Kikuyu

 

Witch Doctor Kikuyu Family

The Gikuyu origins are traced by historians as part of the greater Bantu peoples migrations in Africa,(see  http://umanitoba.ca/faculties/arts/anthropology/courses/122/module2/bantu.html.) The best and most comprehensive is by  Professor Godfrey Muriuki (A history of the Kikuyu 1500-1900 by Godfrey Muriuki)  Were, one of the foremost historians in Kenya admits that “The early history of the Kikuyu is still unknown”, but goes on to posit that the Bantu migrated into the Mt. Kenya region in waves and not as a group from AD 1300. The Gikuyu seem to have been a grouping of such bands. A group certainly came from the South from the Taita region and is related more to the Kamba, Chaaga and Taita.  (Were map) Other bands, that included the Meru, Embu and Mbeere migrated from the North in Ethiopia and others from the Central Africa. This would account for the various quite distinct facial characteristics among the Gikuyu. A round stocky soft face and the thin sharply defined cheek and forehead features being the main types. The intermarriages with the Maasai, the Kamba, and the original inhabitants of Gikuyuland, the short Gumba and the tall Dorobo and Athi complicated the gene pool even further. Today with the added gene pool from the British soldiers who participated in mass rapes of  Gikuyu women in 1952-58, the picture is very complicated.

For speculative purposes only I offer my opinion of observed main types for what it is worth. This is that the group that moved to Northern Kikuyuland, towards the sacred Mountain was the more spiritually inclined and was mainly from Ethiopian origins. The group that moved South towards the Coastal trade routes was the more enterprising and linked to the Kamba traders and trade routes to the Coast.

Continuing studies in linguistics and modern methods in medicine like gene mapping, etc. (see http://med.stanford.edu/mcr/2008/Y-chromosome-0806.html ) may some day shed more light on the origin and complicated gene pool of the Gikuyu.

This kind of complicated migration story is not the kind of narrative that can be handed down in oral tradition and as Amstrong observes, “Unless a historical event is mythologized, it cannot become a source of religious inspiration”*** It cannot endure and history without myth is cold and lifeless. It is even doubtful that history without myth can exist. The Gikuyu myth of origin like other myths of origin relates a garden of Eden scenario where God comes into the picture. According to this myth, the first man, Gikuyu walked with God, NgaiMwene NyagaMurunguMugai, or any number of other names given to Him. Call Him Ngai.

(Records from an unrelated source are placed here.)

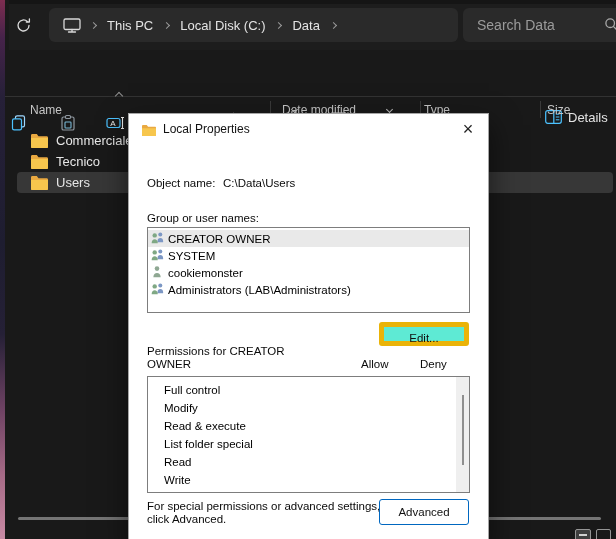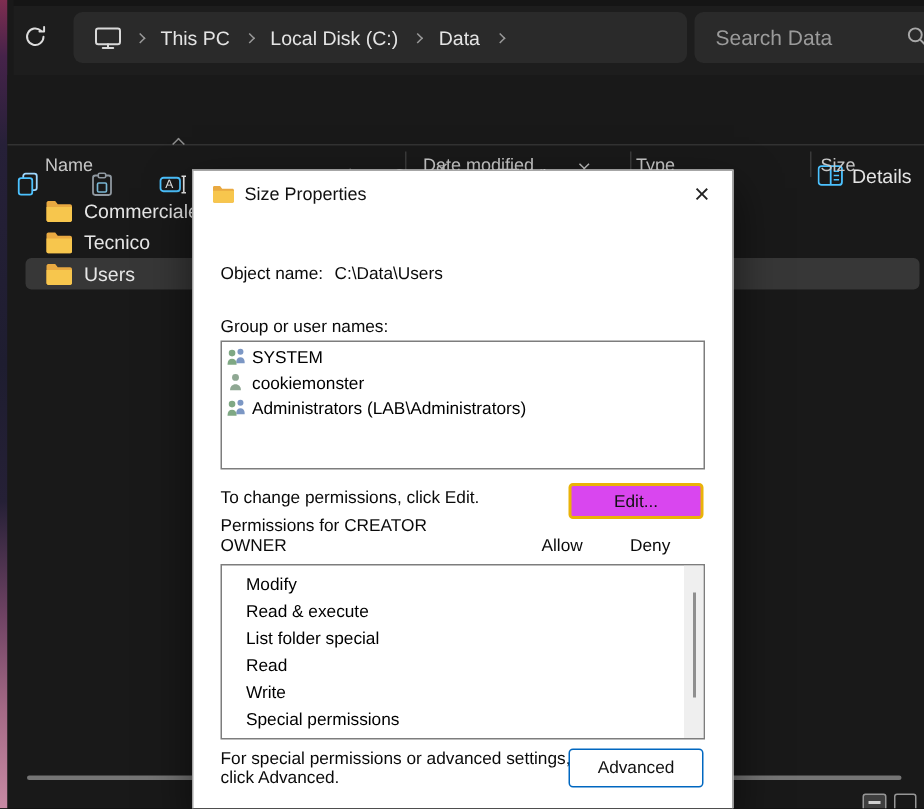--- a/index.html
+++ b/index.html
@@ -73,21 +73,21 @@
   .obj-label { width:76px; }
   .grp-label { position:absolute; left:18px; top:39px; }
 
   .listbox { position:absolute; background:#fff; border:1px solid #7d7d7d; }
   .lb-groups { left:18px; top:54px; width:323px; height:86px; padding-top:2px; }
   .grow { height:17px; display:flex; align-items:center; padding-left:2px; cursor:pointer; }
   .grow.selected { background:#e9e9e9; }
   .grow .gname { margin-left:3px; color:#000; }
 
   .edit-hint { position:absolute; left:18px; top:153px; }
-  .btn { position:absolute; background:#d946ef; border:2px solid #eab308; border-radius:3px;
+  .btn { position:absolute; background:#5eead4; border:5px solid #eab308; border-radius:3px;
     font-size:11.5px; color:#111; text-align:center; cursor:pointer; font-family:"Liberation Sans",sans-serif; }
   .edit-btn { left:250px; top:149px; width:90px; height:24px; line-height:22px; }
   .perm-label { position:absolute; left:18px; top:172px; line-height:13px; }
   .allow-h { position:absolute; left:232px; top:185px; }
   .deny-h { position:absolute; left:291px; top:185px; }
 
   .lb-perms { left:18px; top:203px; width:323px; height:117px; overflow:hidden; }
   .perm-item { position:relative; padding-left:16px; height:18px; line-height:18px; color:#000; cursor:default; }
   .perm-items { position:absolute; left:0; top:4px; right:13px; }
   .vgutter { position:absolute; right:0; top:0; bottom:0; width:13px; background:#efefef; cursor:pointer; }
@@ -267,35 +267,46 @@
 
   <div class="dialog">
 
     <div class="dlg-title">
       <span class="dfolder">
         <svg width="16" height="13" viewBox="0 0 16 13">
             <path d="M1 1.9c0-.5.4-.9.9-.9h3.8l1.4 1.8h6.9c.5 0 1 .4 1 1v7.3c0 .5-.5 1-1 1H2c-.6 0-1-.5-1-1z" fill="#e9a941"></path>
             <path d="M1 4.2h14v6.9c0 .5-.5 1-1 1H2c-.6 0-1-.5-1-1z" fill="#f7c64d"></path>
           </svg>
       </span>
-      <span class="dtext">Size Properties</span>
+      <span class="dtext">Local Properties</span>
       <span class="dlg-close">×</span>
     </div>
 
 
     <div class="dlg-body">
 
       <div class="obj-row">
         <span class="obj-label">Object name:</span>
         <span>C:\Data\Users</span>
       </div>
 
       <div class="grp-label">Group or user names:</div>
 
       <div class="listbox lb-groups">
+        <div class="grow selected">
+          <span>
+            <svg width="15" height="13" viewBox="0 0 15 13">
+                <circle cx="10.3" cy="3.5" r="2" fill="#7c97c4"></circle>
+                <path d="M7.5 10.2c0-1.9 1.2-3.1 2.8-3.1s2.8 1.2 2.8 3.1v1H7.5z" fill="#7c97c4"></path>
+                <circle cx="4.7" cy="4.4" r="2.2" fill="#7fa884"></circle>
+                <path d="M1.7 11.6c0-2.1 1.3-3.4 3-3.4s3 1.3 3 3.4v.6H1.7z" fill="#7fa884"></path>
+              </svg>
+          </span>
+          <span class="gname">CREATOR OWNER</span>
+        </div>
         <div class="grow">
           <span>
             <svg width="15" height="13" viewBox="0 0 15 13">
                 <circle cx="10.3" cy="3.5" r="2" fill="#7c97c4"></circle>
                 <path d="M7.5 10.2c0-1.9 1.2-3.1 2.8-3.1s2.8 1.2 2.8 3.1v1H7.5z" fill="#7c97c4"></path>
                 <circle cx="4.7" cy="4.4" r="2.2" fill="#7fa884"></circle>
                 <path d="M1.7 11.6c0-2.1 1.3-3.4 3-3.4s3 1.3 3 3.4v.6H1.7z" fill="#7fa884"></path>
               </svg>
           </span>
           <span class="gname">SYSTEM</span>
@@ -315,32 +326,32 @@
                 <circle cx="10.3" cy="3.5" r="2" fill="#7c97c4"></circle>
                 <path d="M7.5 10.2c0-1.9 1.2-3.1 2.8-3.1s2.8 1.2 2.8 3.1v1H7.5z" fill="#7c97c4"></path>
                 <circle cx="4.7" cy="4.4" r="2.2" fill="#7fa884"></circle>
                 <path d="M1.7 11.6c0-2.1 1.3-3.4 3-3.4s3 1.3 3 3.4v.6H1.7z" fill="#7fa884"></path>
               </svg>
           </span>
           <span class="gname">Administrators (LAB\Administrators)</span>
         </div>
       </div>
 
-      <div class="edit-hint">To change permissions, click Edit.</div>
       <button class="btn edit-btn">Edit...</button>
 
       <div class="perm-label">
         <div>Permissions for CREATOR</div>
         <div>OWNER</div>
       </div>
       <span class="allow-h">Allow</span>
       <span class="deny-h">Deny</span>
 
       <div class="listbox lb-perms">
         <div class="perm-items">
+          <div class="perm-item">Full control</div>
           <div class="perm-item">Modify</div>
           <div class="perm-item">Read &amp; execute</div>
           <div class="perm-item">List folder special</div>
           <div class="perm-item">Read</div>
           <div class="perm-item">Write</div>
           <div class="perm-item">Special permissions</div>
         </div>
         <div class="vgutter">
           <div class="vthumb"></div>
         </div>

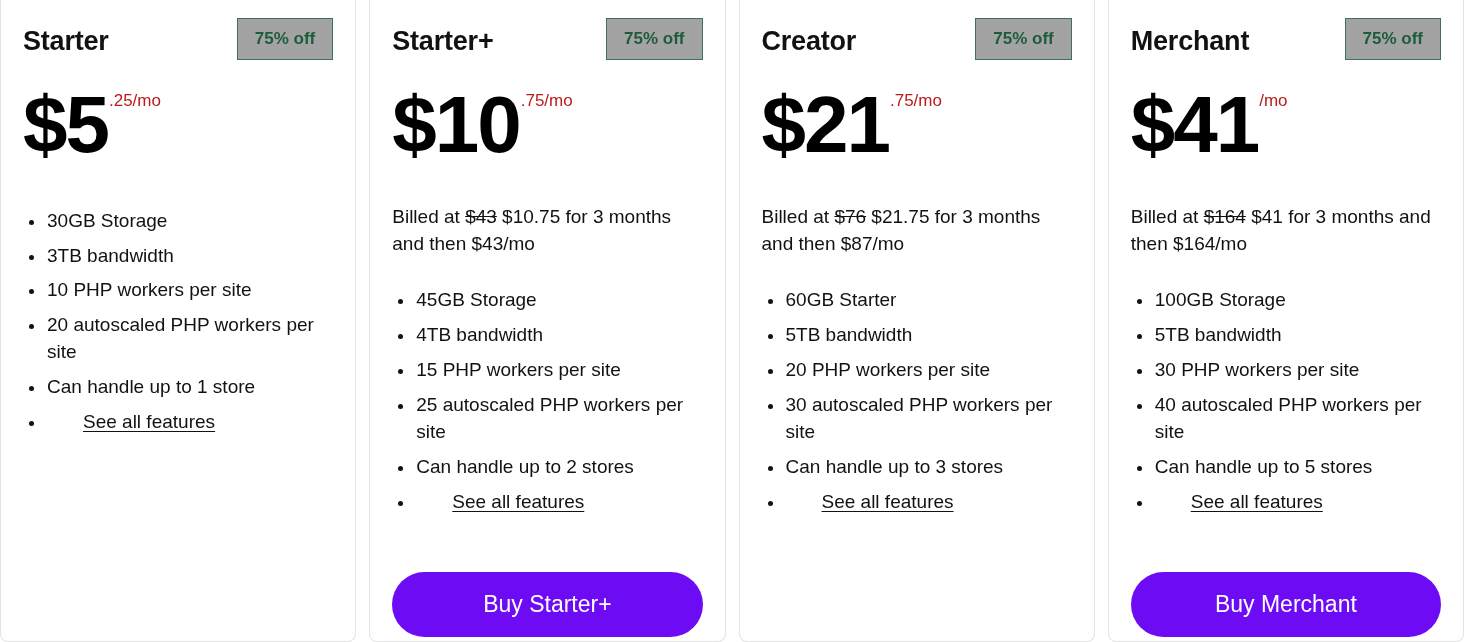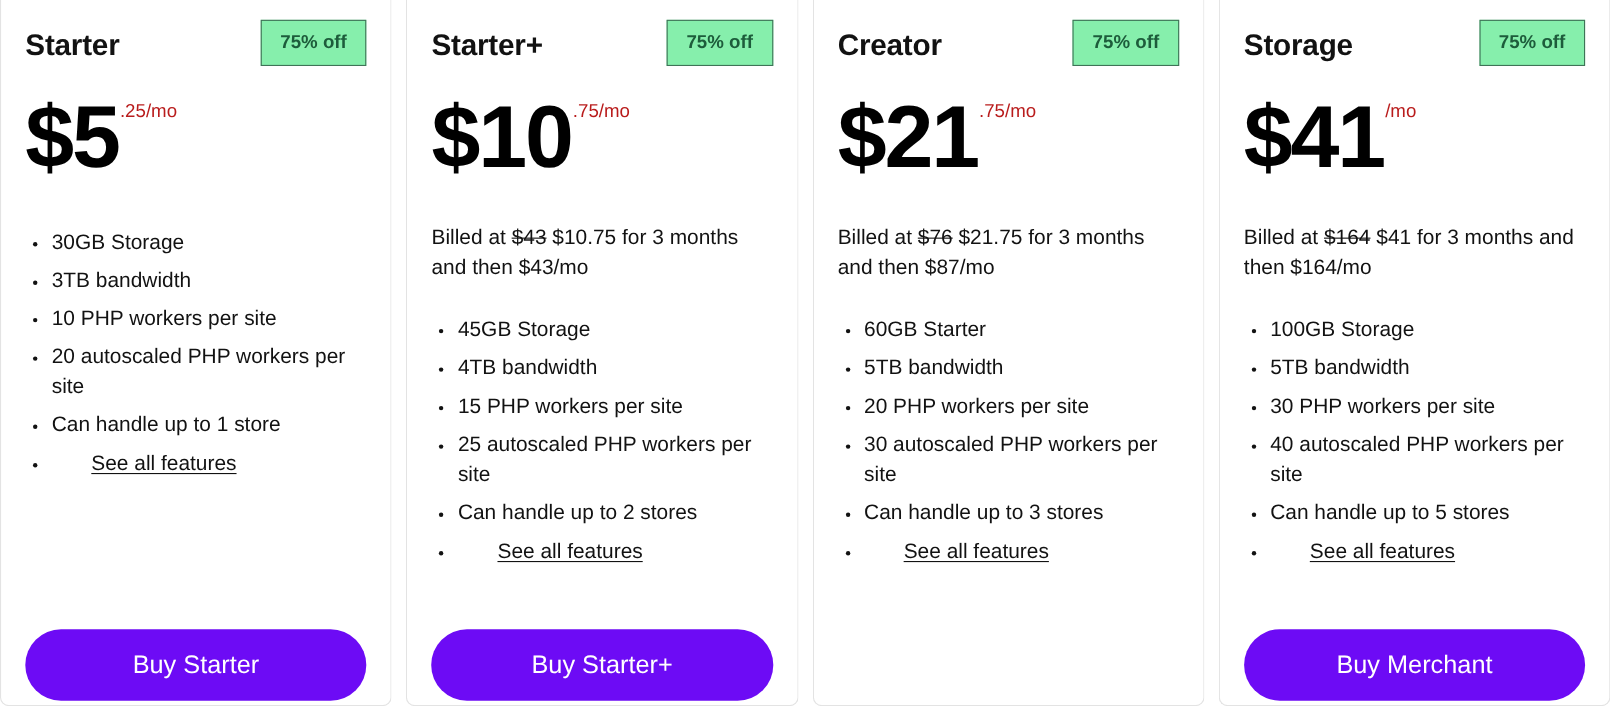--- a/index.html
+++ b/index.html
@@ -40,21 +40,21 @@
   }
   .plan-name {
     font-size: 27px;
     font-weight: 700;
     letter-spacing: -0.2px;
     color: #121212;
     line-height: 1.15;
     padding-top: 8px;
   }
   .discount-badge {
-    background: #86efac;
+    background: #a3a3a3;
     border: 1px solid #3f7357;
     color: #1d5c3b;
     font-size: 17px;
     font-weight: 700;
     padding: 10px 17px;
     line-height: 1.15;
     white-space: nowrap;
   }
   .price-row {
     display: flex;
@@ -144,23 +144,20 @@
     </div>
     <ul class="feature-list">
       <li>30GB Storage</li>
       <li>3TB bandwidth</li>
       <li>10 PHP workers per site</li>
       <li>20 autoscaled PHP workers per site</li>
       <li>Can handle up to 1 store</li>
       <li><a class="features-link" href="#">See all features</a></li>
     </ul>
     <div class="spacer-flex"></div>
-    <div class="card-foot">
-      <button class="buy-button">Buy Starter</button>
-    </div>
   </div>
 
   <div class="plan-card">
     <div class="card-head">
       <div class="plan-name">Starter+</div>
       <div class="discount-badge">75% off</div>
     </div>
     <div class="price-row">
       <span class="price-main">$10</span>
       <span class="price-sup">.75/mo</span>
@@ -196,21 +193,21 @@
       <li>20 PHP workers per site</li>
       <li>30 autoscaled PHP workers per site</li>
       <li>Can handle up to 3 stores</li>
       <li><a class="features-link" href="#">See all features</a></li>
     </ul>
     <div class="spacer-flex"></div>
   </div>
 
   <div class="plan-card">
     <div class="card-head">
-      <div class="plan-name">Storage</div>
+      <div class="plan-name">Merchant</div>
       <div class="discount-badge">75% off</div>
     </div>
     <div class="price-row">
       <span class="price-main">$41</span>
       <span class="price-sup">/mo</span>
     </div>
     <p class="billing-note"><span>Billed at </span><span class="strike">$164</span><span> $41 for 3 months and then </span><span>$164/mo</span></p>
     <ul class="feature-list">
       <li>100GB Storage</li>
       <li>5TB bandwidth</li>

The scene starts at the top of “The Mountain of God”, Kiri Nyagagenerally called Mt Kenya. This is where God showed the first Gikuyu man the land below and instructed him to go to a specific spot to the South of the mountain where there was a grove of fig trees, Mikuyu.  Gikuyu descended the mountain and on arrival at the place found a woman. I suppose he introduced himself and Gikuyu and Mumbi became husband and wife. He was also told that he could make contact with this Ngai at any time by praying to him while facing Mt. Kenya or by sacrificing a goat under the Mukuyu or another type of fig tree, the Mugumo.

The name Gikuyu means a huge fig tree – Mukuyu, and Mumbi means Creator. The roots of the Mukuyu entered into the Great Mother Earth each nourishing the other and connecting with God. Man and the Goddess of Creation came together and as the milk essence from the Mukuyu entered the earth, the Gikuyu and the Mumbi brought forth the ten daughters who became the mothers of the ten Gikuyu clans. Think of the sun and moon and the ten planets.